Sick Cluster - WeaklyUp Leader

A number of occasions now we have encountered the situation where the cluster Leader has moved on to a WeaklyUp node. This is I guess reasonable if all other Up nodes are not accessible due to partition - this is what we have observed and in this case there is no other choice - however this scenario doesn’t seem to be handled at all. The Leader does not bring itself Up or any further nodes Up, so even if new nodes are brought in and old ones removed, it cannot recover - the cluster is effectively ‘sick’ and needs to be fully restarted. There is no management API to bring the Leader Up either so manual intervention is not an option.
On top of this the DowningProvider doesn’t seem to kick in unless the node is Up and so the Leader cannot automatically perform any downing needed.
Has this scenario been considered at all?

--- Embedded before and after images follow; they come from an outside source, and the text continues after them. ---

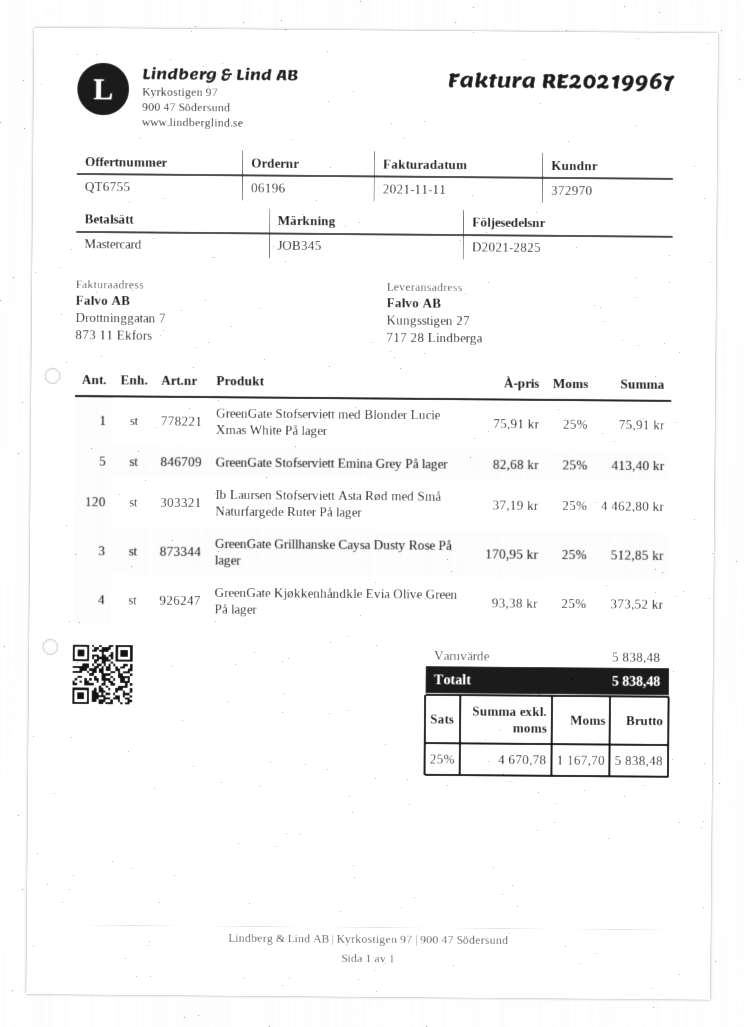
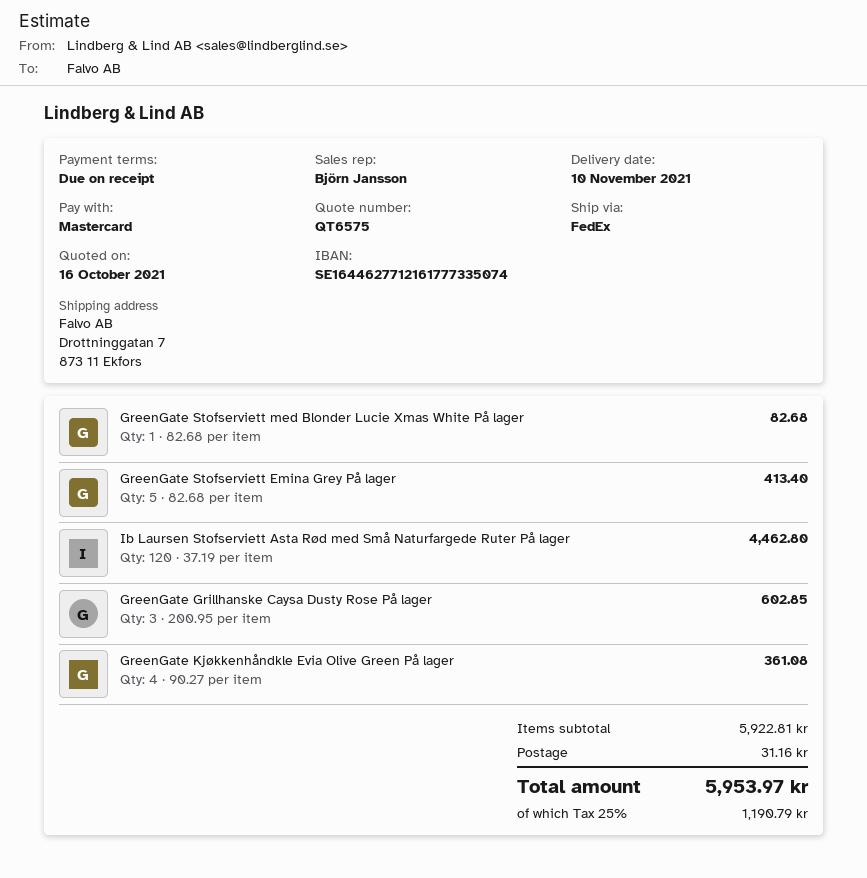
quote number: QT6755 -> QT6575
ship to: Kungsstigen 27, 717 28 Lindberga -> Drottninggatan 7, 873 11 Ekfors
GreenGate Stofserviett med Blonder Lucie Xmas White På lager: 1 x 75.91 = 75.91 -> 1 x 82.68 = 82.68
GreenGate Grillhanske Caysa Dusty Rose På lager: 3 x 170.95 = 512.85 -> 3 x 200.95 = 602.85
GreenGate Kjøkkenhåndkle Evia Olive Green På lager: 4 x 93.38 = 373.52 -> 4 x 90.27 = 361.08
subtotal: 5838.48 -> 5922.81
shipping: none -> 31.16
tax: 25% = 1167.70 -> 25% = 1190.79
total: 5838.48 -> 5953.97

Is there some further configuration that needs to be done to avoid this happening or allow recovery?

What downing provider are you using?

We are using a majority/minority based one we’ve coded ourselves, but we don’t see that it is activated on a node until it is Up so that doesn’t seem to be able to influence this.

It should be started as soon as the cluster extension starts up (preStart of the ClusterDaemon), it is not tied to the state of the node in any other way, not even that it has tried to Join yet, so that sounds very surprising.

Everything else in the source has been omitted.